How Much Term Life Insurance Do You Need?
As people develop along their life path, many people come into contact with a life partner, and many of those partnerships consist of children. We all want good things for our immediate family, such as health, happiness, safety and security.
A concern that keeps many people awake at night is the question of what will happen to their family if an unexpected death occurs. Will your partner be all right? Will your children?
The solution to that problem is life insurance. Detailed life insurance guides can help you find a good policy that meets your needs. The biggest question people ask themselves during this process is how much life insurance they should get.
Here are some simple approaches to answering that vital question.
How can you figure out how much term insurance you need?
Multiply your gross income by 10
Get your tax returns from last year and see how much you have earned in gross income and multiply that number by 10. That would give you an amount that would provide security for your family for a very long time.
But it is not perfect. It doesn't take into account additional considerations for families with multiple children, nor things like the wealth or savings you already have.
Add an amount per child for education
If you have children, it is a good idea to include enough money in your life insurance policy to provide a full education at a public four-year university in a state. If they choose to leave the state or go to a private school, they may need to take out a student loan to make a difference, but that is a decision that needs to be made later.
If you set aside money from your life insurance policy for your children's education, it makes up for the fact that you can't save up for college if something should happen to you or that you can't help them while they are students.
We recommend that you use this college cost calculator from Vanguard for every child. Indicate how many years they have left to college and then choose a prestigious public school in your state. This will give you a generous estimate.
Once you have estimated the number for each child, add that amount to the previously calculated "10 years" amount. This gives you a good starting point for how many term life insurances you should have if you have children.
What about your savings?
After you add up the above numbers, you want to deduct your savings from that total. Count what you have saved for purposes such as retirement, education for your children, and other general savings purposes, and subtract that from your estimate.

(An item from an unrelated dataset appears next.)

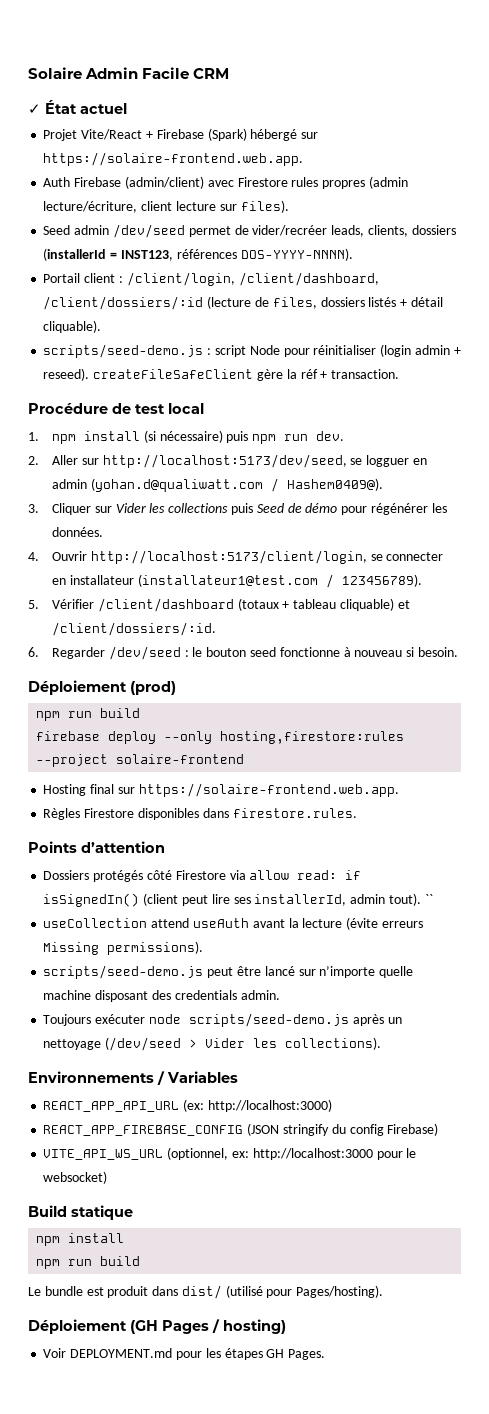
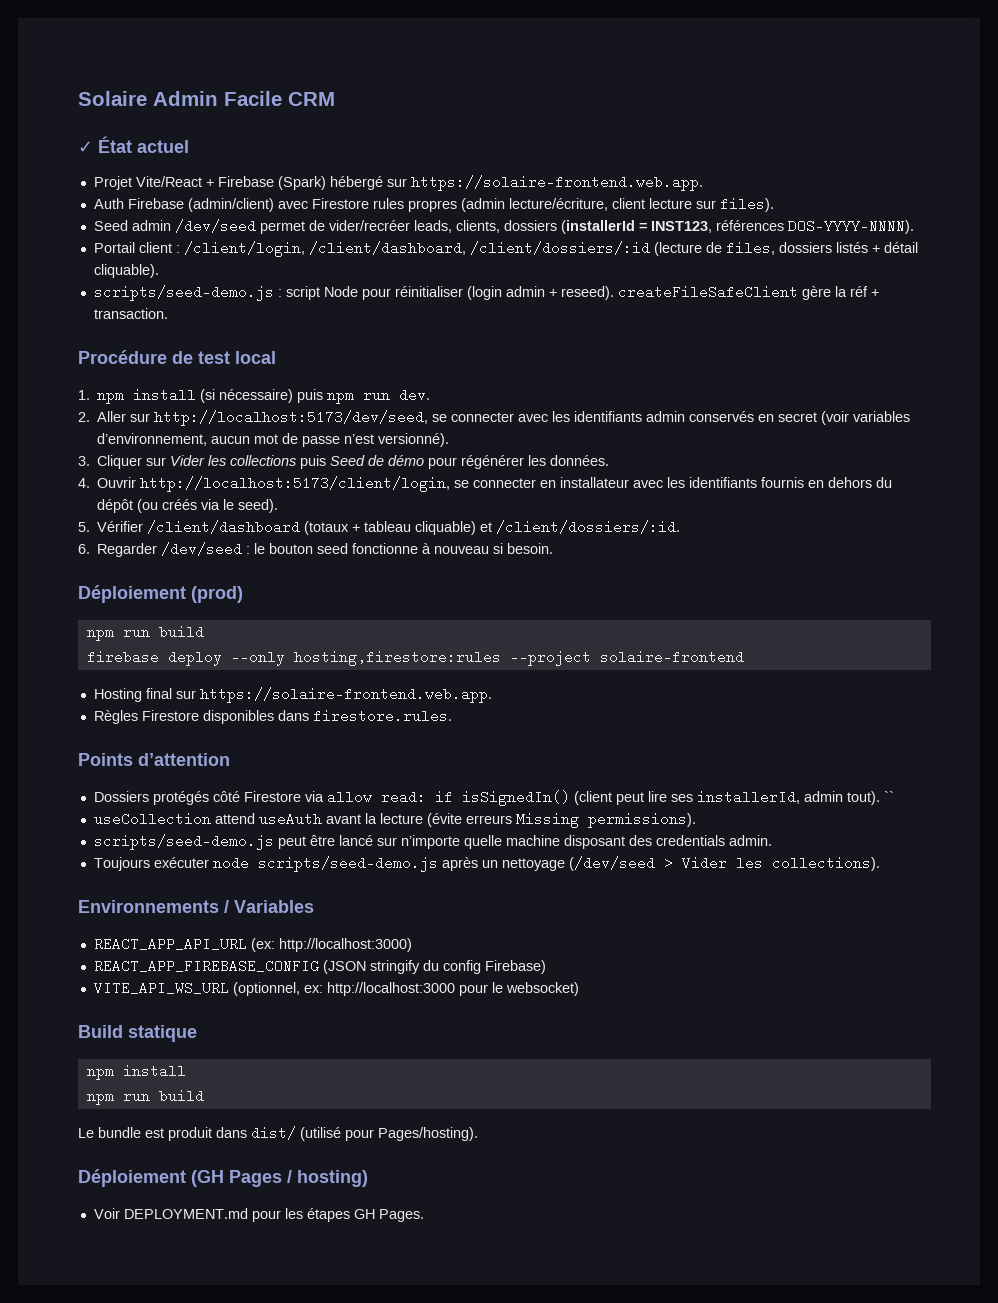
- 2. Aller sur http://localhost:5173/dev/seed, se logguer en admin (yohan.d@qualiwatt.com / Hashem0409@).
+ 2. Aller sur http://localhost:5173/dev/seed, se connecter avec les identifiants admin conservés en secret (voir variables d’environnement, aucun mot de passe n’est versionné).
- 4. Ouvrir http://localhost:5173/client/login, se connecter en installateur (installateur1@test.com / 123456789).
+ 4. Ouvrir http://localhost:5173/client/login, se connecter en installateur avec les identifiants fournis en dehors du dépôt (ou créés via le seed).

This will give you a large number for your life insurance.
An example calculation
John is married and has two children aged 8 and 6. John makes $50,000 a year and brings home $40,000 after tax. They have a house with a mortgage that still has $100,000 to pay and an additional $20,000 in debt. John wants to pay for the education of his children. He has also saved for his retirement and has accumulated $50,000 in his 403(b). How much life insurance should he have?
Let's do the math.
John has $120,000 in total debt. He brings home $40,000 a year, but $20,000 goes into mortgage payments, so he contributes $20,000 a year to his family's lifestyle. His youngest child is 6 years old, so he should strive for 12 years of income set aside for his family (until his youngest child is 18 years old). He estimates that he will want to set aside $50,000 for each child's education, using the calculator earlier.

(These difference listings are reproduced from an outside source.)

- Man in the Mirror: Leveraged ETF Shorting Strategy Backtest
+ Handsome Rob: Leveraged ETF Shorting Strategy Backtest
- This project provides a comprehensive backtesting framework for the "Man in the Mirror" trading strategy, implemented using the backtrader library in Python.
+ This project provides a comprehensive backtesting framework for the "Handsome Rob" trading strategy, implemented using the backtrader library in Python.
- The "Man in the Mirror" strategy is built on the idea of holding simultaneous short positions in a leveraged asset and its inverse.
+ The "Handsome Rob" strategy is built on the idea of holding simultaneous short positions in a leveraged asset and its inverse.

Given those numbers, his total debt ($120,000) plus his funeral expenses ($10,000), the family income contribution ($20,000 times 12, or $240,000), the education savings ($50,000 times two, or $100,000) add up to $470,000. He has already saved $50,000, which he deducts from that, giving him $420,000. That's a healthy target for John's term insurance. He can round that number up to either $400,000 or $500,000, depending on what he feels comfortable with, but both numbers should keep his family in good shape. That amount pays for his funeral, mortgage, and other debts, and still has nearly $300,000 (or more) to support his family for 12 years and help pay for college.
Other life insurance factors to consider
When you consider how much life insurance you should get, what you really calculate is your total financial obligations minus your total savings. How much money are you required to earn in the coming years to support your family? How much have you already saved? Take the first number, subtract the second and you're there.
The above calculations are just a quick way to find a very rough estimate of that number, but what if you want to drill some more? Here are some things to consider.
How much do you owe?
What is the total amount of debt you owe? Including things like car loans and mortgages. You'll want your life insurance to pay it all off so your family won't have to face those bills while you're gone.
What about your funeral expenses?
You will want your funeral to be fully covered. Here is a calculator that can help you figure out how much that will cost, but a reasonable estimate is $10,000.
How many years of income replacement do you want to cover?
If you have a partner but no children, talk to your partner about it. If you're not sure, a good estimate is ten years. On the other hand, if you have children, you'll probably want to replace your income for enough years to bring them to adulthood.
You will also want to estimate how much income you provide to the family after taxes. You can do this by taking a look at your tax return from last year and deducting your total debt repayments from last year (as you plan to repay them).